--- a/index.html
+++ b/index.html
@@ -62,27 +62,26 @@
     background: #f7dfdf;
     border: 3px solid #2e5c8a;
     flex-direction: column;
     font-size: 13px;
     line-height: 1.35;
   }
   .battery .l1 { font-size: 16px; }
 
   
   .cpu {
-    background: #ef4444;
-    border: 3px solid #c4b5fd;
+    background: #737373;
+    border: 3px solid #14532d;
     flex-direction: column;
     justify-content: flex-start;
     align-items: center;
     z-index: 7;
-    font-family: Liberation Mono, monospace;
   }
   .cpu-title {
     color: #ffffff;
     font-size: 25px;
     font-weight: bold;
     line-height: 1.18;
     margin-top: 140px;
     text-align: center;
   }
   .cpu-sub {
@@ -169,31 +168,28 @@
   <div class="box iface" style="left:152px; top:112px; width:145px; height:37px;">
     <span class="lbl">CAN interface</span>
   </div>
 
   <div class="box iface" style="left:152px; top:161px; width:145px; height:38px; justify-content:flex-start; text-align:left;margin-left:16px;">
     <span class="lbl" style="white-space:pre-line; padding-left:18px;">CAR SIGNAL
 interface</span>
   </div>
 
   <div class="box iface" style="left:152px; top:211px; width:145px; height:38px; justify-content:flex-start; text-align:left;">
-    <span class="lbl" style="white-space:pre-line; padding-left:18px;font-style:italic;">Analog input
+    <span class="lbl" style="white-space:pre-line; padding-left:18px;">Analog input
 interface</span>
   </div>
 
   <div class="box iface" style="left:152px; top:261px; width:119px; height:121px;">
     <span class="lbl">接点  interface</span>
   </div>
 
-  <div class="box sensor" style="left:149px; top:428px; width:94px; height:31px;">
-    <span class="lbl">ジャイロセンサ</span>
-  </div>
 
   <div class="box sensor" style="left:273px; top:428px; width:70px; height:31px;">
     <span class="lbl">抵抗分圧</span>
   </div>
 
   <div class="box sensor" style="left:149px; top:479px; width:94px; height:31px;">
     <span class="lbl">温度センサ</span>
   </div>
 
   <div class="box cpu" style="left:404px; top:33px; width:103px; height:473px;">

==

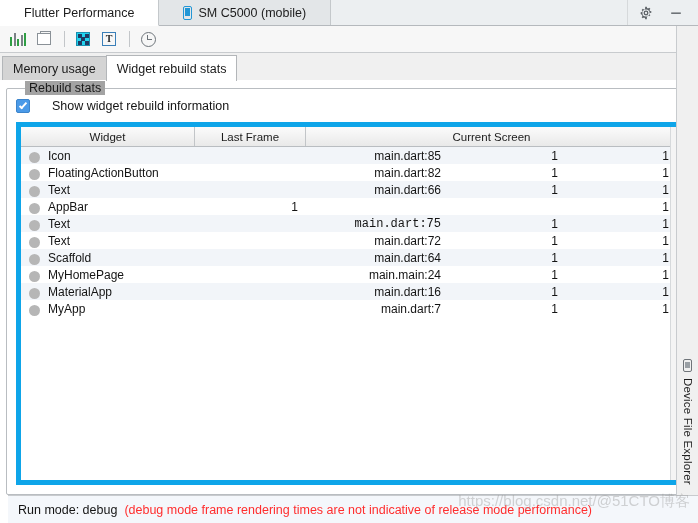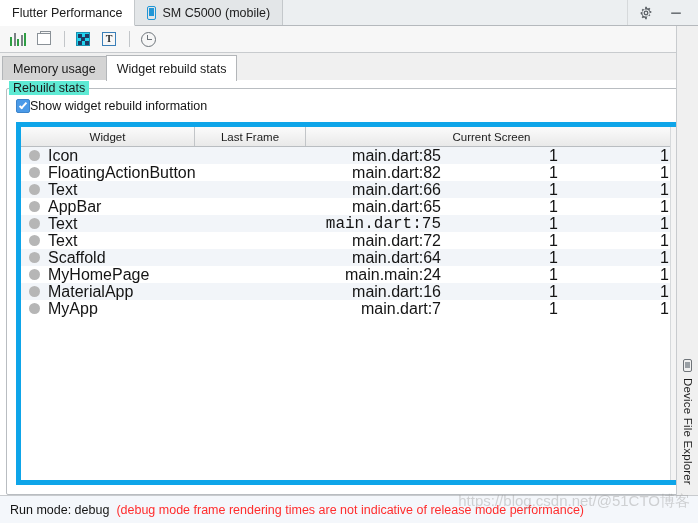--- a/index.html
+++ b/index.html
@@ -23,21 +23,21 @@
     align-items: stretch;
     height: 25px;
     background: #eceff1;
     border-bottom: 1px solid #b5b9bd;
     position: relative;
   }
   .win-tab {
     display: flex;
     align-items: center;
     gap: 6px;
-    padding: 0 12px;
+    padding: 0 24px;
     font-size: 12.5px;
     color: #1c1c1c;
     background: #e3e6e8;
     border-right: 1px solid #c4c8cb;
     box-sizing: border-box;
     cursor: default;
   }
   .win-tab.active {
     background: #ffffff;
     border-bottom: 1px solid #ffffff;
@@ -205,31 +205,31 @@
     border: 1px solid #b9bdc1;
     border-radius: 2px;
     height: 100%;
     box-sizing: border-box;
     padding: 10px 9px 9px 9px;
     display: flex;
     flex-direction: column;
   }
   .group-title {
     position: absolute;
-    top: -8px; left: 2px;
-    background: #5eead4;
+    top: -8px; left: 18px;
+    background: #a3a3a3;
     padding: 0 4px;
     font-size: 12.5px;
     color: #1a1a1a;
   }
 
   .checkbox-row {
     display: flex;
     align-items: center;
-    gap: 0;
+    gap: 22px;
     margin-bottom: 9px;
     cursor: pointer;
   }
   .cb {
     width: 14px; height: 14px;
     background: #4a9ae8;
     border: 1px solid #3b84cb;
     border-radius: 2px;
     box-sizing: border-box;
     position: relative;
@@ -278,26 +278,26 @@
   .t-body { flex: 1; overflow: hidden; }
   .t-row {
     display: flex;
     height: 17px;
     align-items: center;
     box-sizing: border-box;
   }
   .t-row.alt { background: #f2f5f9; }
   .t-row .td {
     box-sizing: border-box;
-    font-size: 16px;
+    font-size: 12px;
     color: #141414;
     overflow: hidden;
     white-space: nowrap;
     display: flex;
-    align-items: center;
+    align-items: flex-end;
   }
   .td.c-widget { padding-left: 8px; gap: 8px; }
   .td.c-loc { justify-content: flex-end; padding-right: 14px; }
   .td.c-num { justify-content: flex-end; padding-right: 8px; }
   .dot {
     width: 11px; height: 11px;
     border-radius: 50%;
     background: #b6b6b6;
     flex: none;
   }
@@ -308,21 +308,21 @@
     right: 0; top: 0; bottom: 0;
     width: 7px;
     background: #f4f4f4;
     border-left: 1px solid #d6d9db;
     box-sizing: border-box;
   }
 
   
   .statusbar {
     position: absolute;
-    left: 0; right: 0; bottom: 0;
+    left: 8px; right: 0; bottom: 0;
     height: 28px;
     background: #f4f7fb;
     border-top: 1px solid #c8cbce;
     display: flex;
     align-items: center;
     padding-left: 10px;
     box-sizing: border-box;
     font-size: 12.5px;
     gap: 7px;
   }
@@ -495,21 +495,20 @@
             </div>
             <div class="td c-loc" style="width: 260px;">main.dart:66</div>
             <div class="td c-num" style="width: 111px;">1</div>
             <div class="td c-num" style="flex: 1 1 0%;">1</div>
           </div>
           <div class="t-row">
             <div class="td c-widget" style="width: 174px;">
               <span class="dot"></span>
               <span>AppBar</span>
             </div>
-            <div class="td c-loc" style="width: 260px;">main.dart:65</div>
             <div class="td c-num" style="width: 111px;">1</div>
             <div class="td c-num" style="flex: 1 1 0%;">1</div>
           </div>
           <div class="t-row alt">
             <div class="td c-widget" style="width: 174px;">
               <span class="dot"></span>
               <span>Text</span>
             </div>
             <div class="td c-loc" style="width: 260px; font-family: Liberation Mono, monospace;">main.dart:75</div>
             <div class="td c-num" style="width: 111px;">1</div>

---

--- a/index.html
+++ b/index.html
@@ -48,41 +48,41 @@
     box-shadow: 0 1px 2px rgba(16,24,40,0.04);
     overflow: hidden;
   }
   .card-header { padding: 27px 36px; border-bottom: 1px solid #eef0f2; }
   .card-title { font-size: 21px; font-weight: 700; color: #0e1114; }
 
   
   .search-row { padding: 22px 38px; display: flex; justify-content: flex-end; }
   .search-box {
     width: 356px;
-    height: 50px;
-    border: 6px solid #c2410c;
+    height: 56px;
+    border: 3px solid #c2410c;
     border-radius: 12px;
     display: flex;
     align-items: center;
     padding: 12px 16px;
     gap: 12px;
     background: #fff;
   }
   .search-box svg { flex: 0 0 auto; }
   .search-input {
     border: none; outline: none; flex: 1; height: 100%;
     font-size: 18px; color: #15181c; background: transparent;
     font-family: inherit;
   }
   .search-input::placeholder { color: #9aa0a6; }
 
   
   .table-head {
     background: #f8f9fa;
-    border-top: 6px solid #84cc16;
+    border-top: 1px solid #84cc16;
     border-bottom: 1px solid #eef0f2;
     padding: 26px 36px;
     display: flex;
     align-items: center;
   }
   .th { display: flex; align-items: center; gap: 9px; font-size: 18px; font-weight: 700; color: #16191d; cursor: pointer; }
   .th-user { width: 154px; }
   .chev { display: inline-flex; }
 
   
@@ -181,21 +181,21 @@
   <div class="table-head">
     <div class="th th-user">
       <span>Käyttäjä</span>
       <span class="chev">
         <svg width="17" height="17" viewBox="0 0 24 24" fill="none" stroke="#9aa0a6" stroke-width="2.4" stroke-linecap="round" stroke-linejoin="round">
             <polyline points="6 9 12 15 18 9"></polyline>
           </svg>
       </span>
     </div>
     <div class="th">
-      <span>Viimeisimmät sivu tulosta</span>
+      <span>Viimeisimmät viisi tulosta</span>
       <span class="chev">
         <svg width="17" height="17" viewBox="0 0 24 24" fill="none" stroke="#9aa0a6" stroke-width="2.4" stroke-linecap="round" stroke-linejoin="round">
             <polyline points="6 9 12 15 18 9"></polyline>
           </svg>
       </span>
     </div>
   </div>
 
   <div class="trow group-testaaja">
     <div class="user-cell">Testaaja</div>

[Assigned task]
Whenever a line of the records holds the string "content", pick it out and copy it.

[Solution to the exercise]
     justify-content: flex-start;
   <div class="box iface" style="left:152px; top:161px; width:145px; height:38px; justify-content:flex-start; text-align:left;margin-left:16px;">
   <div class="box iface" style="left:152px; top:211px; width:145px; height:38px; justify-content:flex-start; text-align:left;">
   .td.c-loc { justify-content: flex-end; padding-right: 14px; }
   .td.c-num { justify-content: flex-end; padding-right: 8px; }
   .search-row { padding: 22px 38px; display: flex; justify-content: flex-end; }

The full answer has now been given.